PHILIPPINE SUPREME COURT DECISIONS

FIRST DIVISION

[G.R. No. 113782-84. August 14, 1995.]

PEOPLE OF THE PHILIPPINES, Plaintiff-Appellee, v. MARIO ALIVIADO Y CORDOVA, Accused-Appellant.

The Solicitor General for Plaintiff-Appellee.

B.G. Calima Law Office for Accused-Appellant.


SYLLABUS


1. REMEDIAL LAW; CRIMINAL PROCEDURE; NEW TRIAL; GROUNDS.— Under Section 2, Rule 121 of the Rules of Court, a new trial may be granted only on any of the following grounds: (a) That errors of law or irregularities have been committed during the trial prejudicial to the substantial rights of the accused; (b) That new and material evidence has been discovered which the accused could not with reasonable diligence have discovered and produced at the trial, and which if introduced and admitted, would probably change the judgment.

2. ID.; ID.; ID.; IRREGULARITIES; ABSENCE OF NEGLIGENCE ON APPELLANT’S COUNSEL DE OFICIO. — The appellant’s motion based on the alleged negligence of the counsel de oficio and on newly discovered evidence must indeed fail. As correctly found by the trial court, the appellant’s counsel de oficio did exert efforts to present Lilian, and a date was in fact set for the reception of her testimony, yet, she failed to come to court. Moreover, her testimony was insignificant because the statements in paragraphs 5 and 6 of her affidavit are not based on personal knowledge but on information from other persons.

3. ID.; ID.; ID.; NEW AND MATERIAL EVIDENCE; REQUISITES. — The evidence sought to be established by the testimony of Luis Castellvi, Jr. fails to satisfy all the requisites for the aforementioned second ground for a new trial, which are, to wit: (a) the evidence was discovered after the trial; (b) such evidence could not have been discovered and produced at the trial even with the exercise of reasonable diligence; and (c) such evidence is material, not merely cumulative, corroborative, or impeaching, and is of such weight that, if admitted, would probably change the judgment.

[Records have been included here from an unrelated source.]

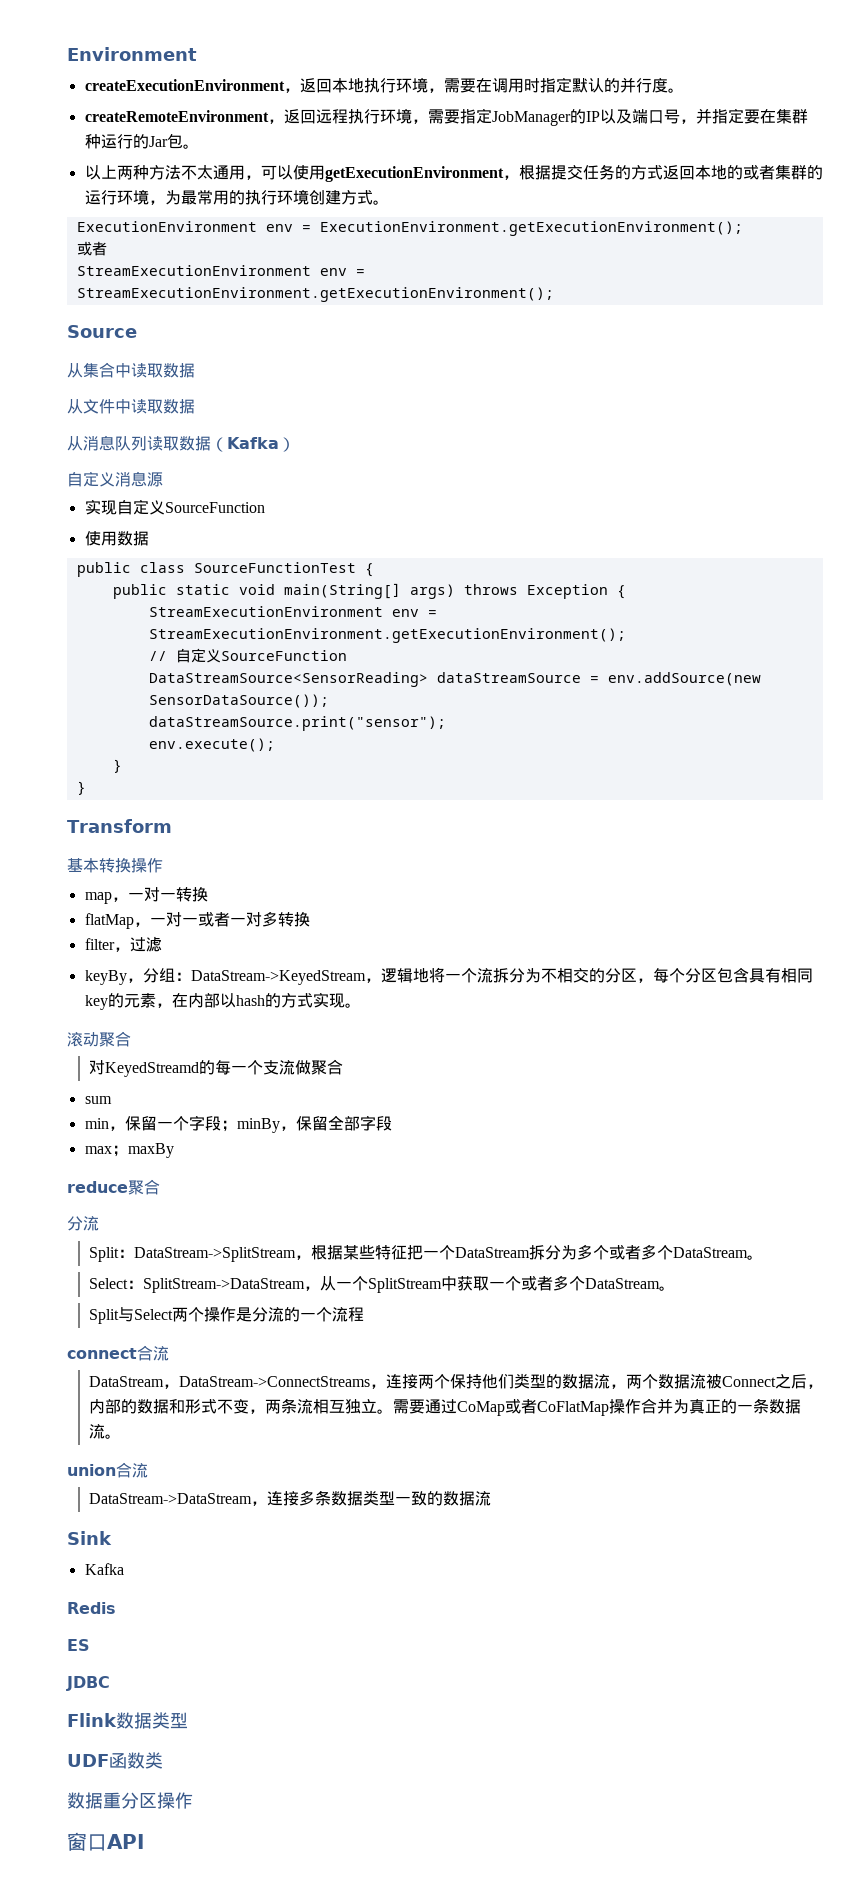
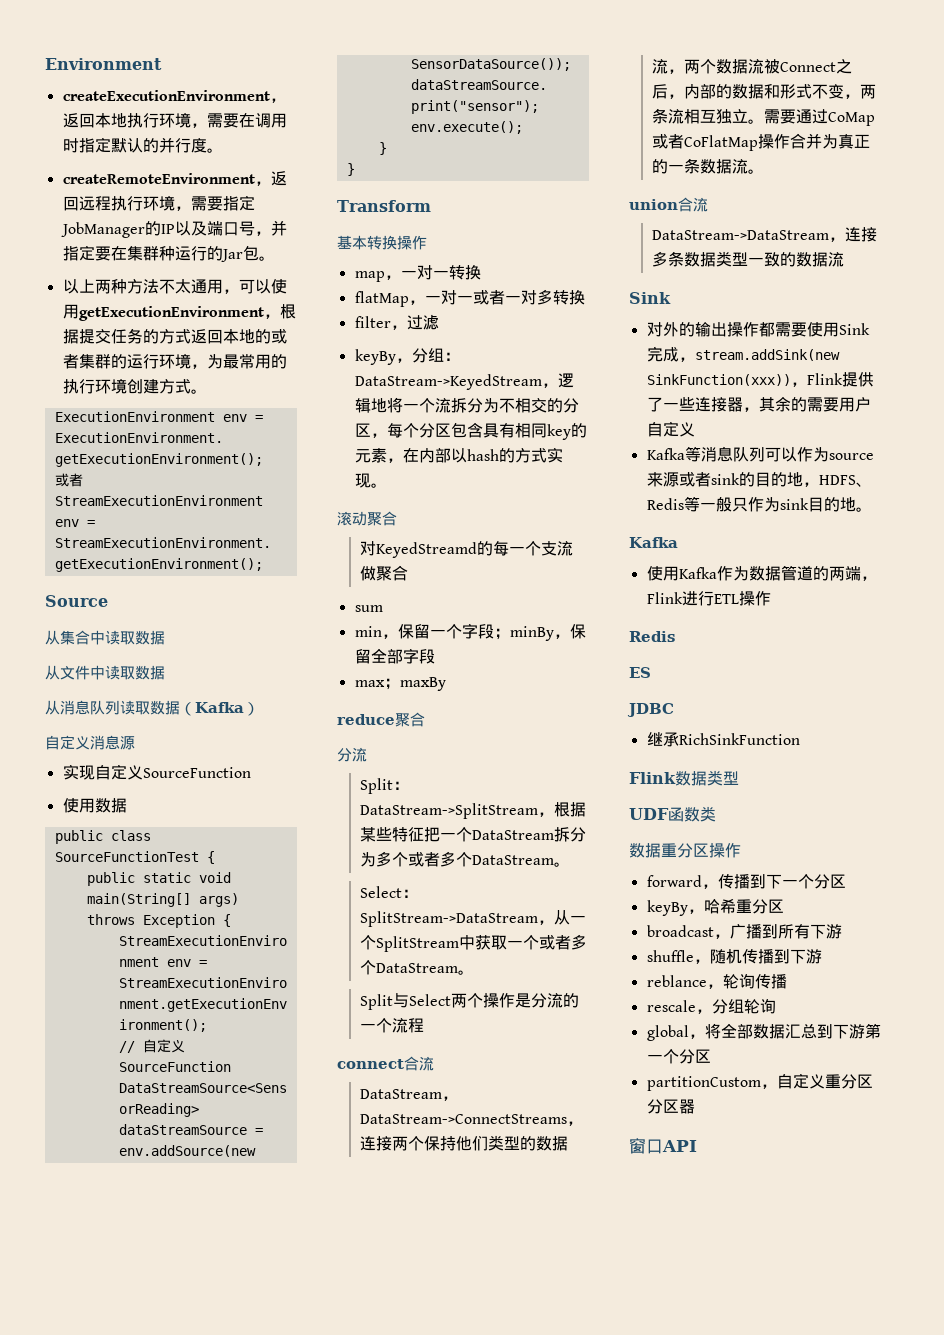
  DataStream->DataStream，连接多条数据类型一致的数据流
  Sink
+ 对外的输出操作都需要使用Sink完成，stream.addSink(new SinkFunction(xxx))，Flink提供了一些连接器，其余的需要用户自定义
+ Kafka等消息队列可以作为source来源或者sink的目的地，HDFS、Redis等一般只作为sink目的地。
  Kafka
+ 使用Kafka作为数据管道的两端，Flink进行ETL操作
+ 继承RichSinkFunction
+ forward，传播到下一个分区
+ keyBy，哈希重分区
+ broadcast，广播到所有下游
+ shuffle，随机传播到下游
+ reblance，轮询传播
+ rescale，分组轮询
+ global，将全部数据汇总到下游第一个分区
+ partitionCustom，自定义重分区分区器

4. ID.; ID.; ID.; ID.; NOT MET IN CASE AT BAR. — Luis Castellvi, Jr. is the appellant’s brother-in-law, who was also detained, together with the appellant, at the City Jail of Manila. Thus, he could have been easily produced and presented in court as defense witness. And even if Luis were allowed to testify in court, his testimony would, at most, only corroborate that of the appellant; hence, it would not alter the judgment which is based on the appellant’s failure to prove his claim of self-defense. If an accused fails by his own testimony to prove self-defense, no cumulative or corroborative evidence can improve his position.

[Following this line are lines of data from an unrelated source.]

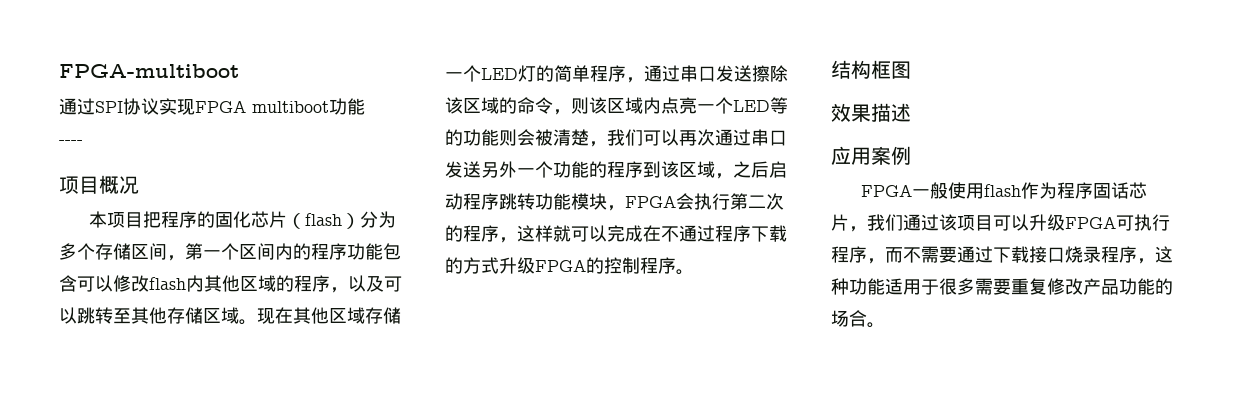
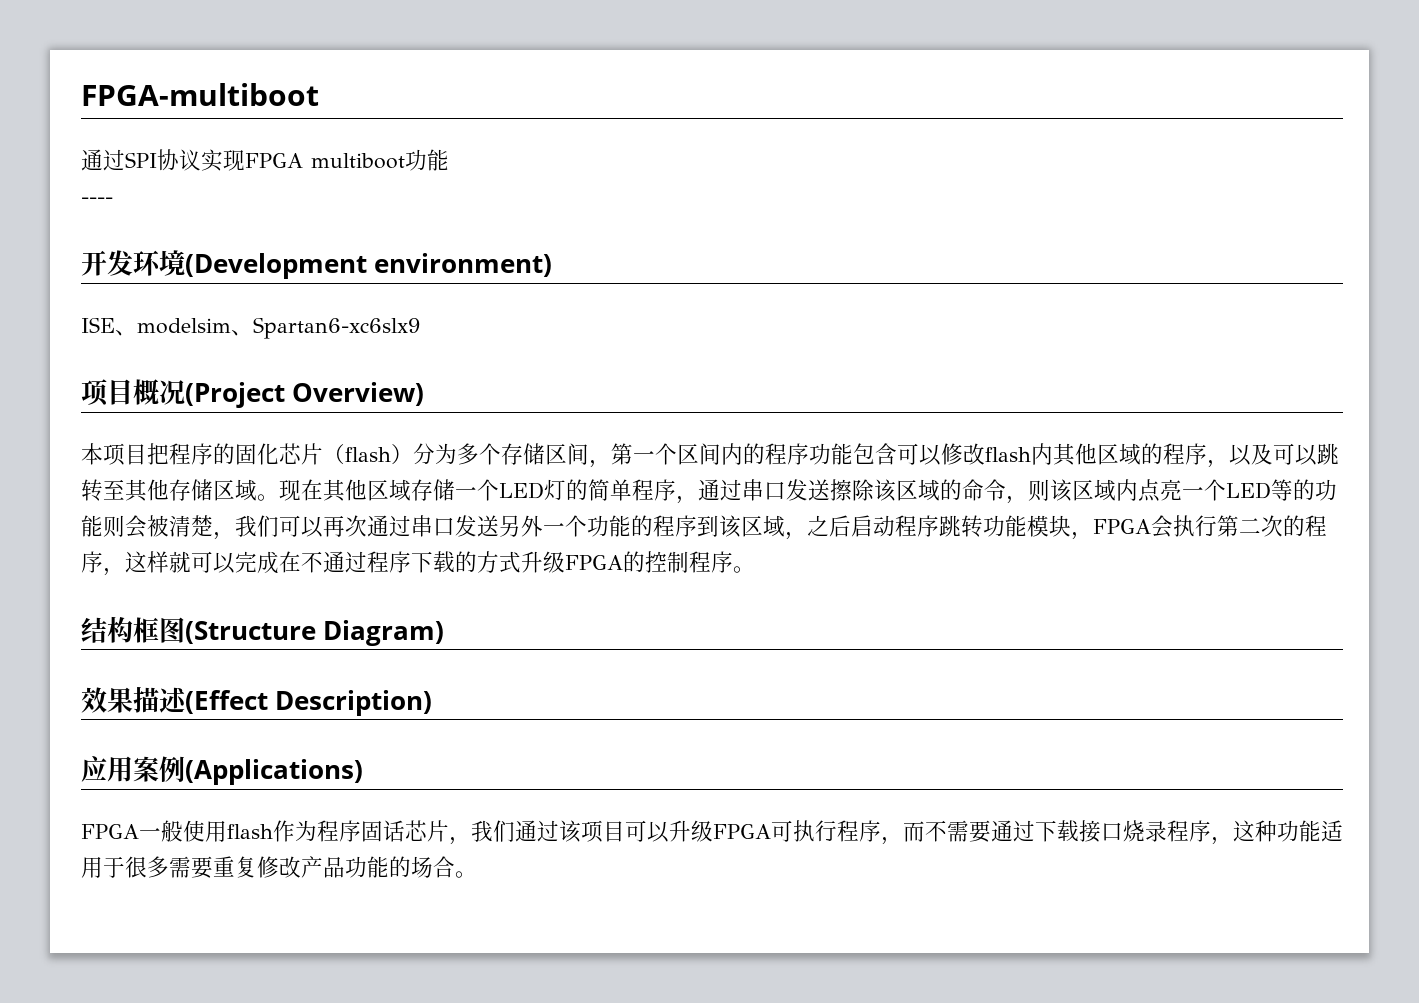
+ 开发环境(Development environment)
+ ISE、modelsim、Spartan6-xc6slx9
- 项目概况
+ 项目概况(Project Overview)
- 结构框图
+ 结构框图(Structure Diagram)
- 效果描述
+ 效果描述(Effect Description)
- 应用案例
+ 应用案例(Applications)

5. ID.; EVIDENCE; BURDEN OF PROOF; APPELLANT WHO ADMITTED SHOOTING THE VICTIMS HAD THE BURDEN OF PROVING THAT HIS ACTS WERE JUSTIFIED. — The second assigned error is without merit. Having admitted the shooting of the victims in these two cases, the appellant had the burden to prove by clear and convincing evidence that his acts were justified and that he incurred no liability therefor. He must rely on the strength of his own evidence and not on the weakness of that of the prosecution, for even if the latter were weak, it could not be disbelieved after he admitted the shooting, which had resulted in the death of Ramon Akil and injuries to Jaime Abejo. It was incumbent upon him to prove the following essential requisites of self-defense: (a) unlawful aggression; (b) reasonable necessity of the means employed to repel it; and (c) lack of sufficient provocation on the part of the person defending himself.

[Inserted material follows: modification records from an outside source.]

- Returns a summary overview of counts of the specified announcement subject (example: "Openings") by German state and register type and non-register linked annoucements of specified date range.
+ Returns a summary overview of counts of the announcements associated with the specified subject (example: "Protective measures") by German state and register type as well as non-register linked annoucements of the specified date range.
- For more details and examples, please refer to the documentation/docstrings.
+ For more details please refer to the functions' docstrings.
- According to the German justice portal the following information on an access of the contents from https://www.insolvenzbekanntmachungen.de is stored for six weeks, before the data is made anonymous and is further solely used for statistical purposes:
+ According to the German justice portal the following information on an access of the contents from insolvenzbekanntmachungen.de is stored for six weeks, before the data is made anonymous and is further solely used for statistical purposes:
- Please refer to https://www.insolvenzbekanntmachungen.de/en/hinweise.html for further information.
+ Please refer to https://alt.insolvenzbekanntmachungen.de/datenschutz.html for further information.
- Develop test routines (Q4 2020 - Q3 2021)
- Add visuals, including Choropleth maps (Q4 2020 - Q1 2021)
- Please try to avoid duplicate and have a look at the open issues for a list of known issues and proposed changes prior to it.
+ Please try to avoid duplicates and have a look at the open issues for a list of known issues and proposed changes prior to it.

6. ID.; ID.; FLIGHT; A SILENT ADMISSION OF GUILT. — Flight evidences guilt or betrays the existence of a guilty conscience. It is a silent admission of guilt. Truly; "the wicked man flees though no man pursueth, but the righteous are as bold as a lion."cralaw virtua1aw library

7. CRIMINAL LAW; QUALIFYING CIRCUMSTANCES; TREACHERY; VICTIMS WERE SUDDENLY SHOT FROM BEHIND WITHOUT ANY WARNING. — Treachery was correctly appreciated in the instant case. The appellant suddenly, unexpectedly, and without any warning shot Ramon Akil from behind and Jaime Abejo while the latter was carrying the wounded Ramon Akil. He did so without any risk to himself, as the unsuspecting victims were not only without any weapon for their defense, but were in no position to repel or avoid the imminent danger to their lives and limbs.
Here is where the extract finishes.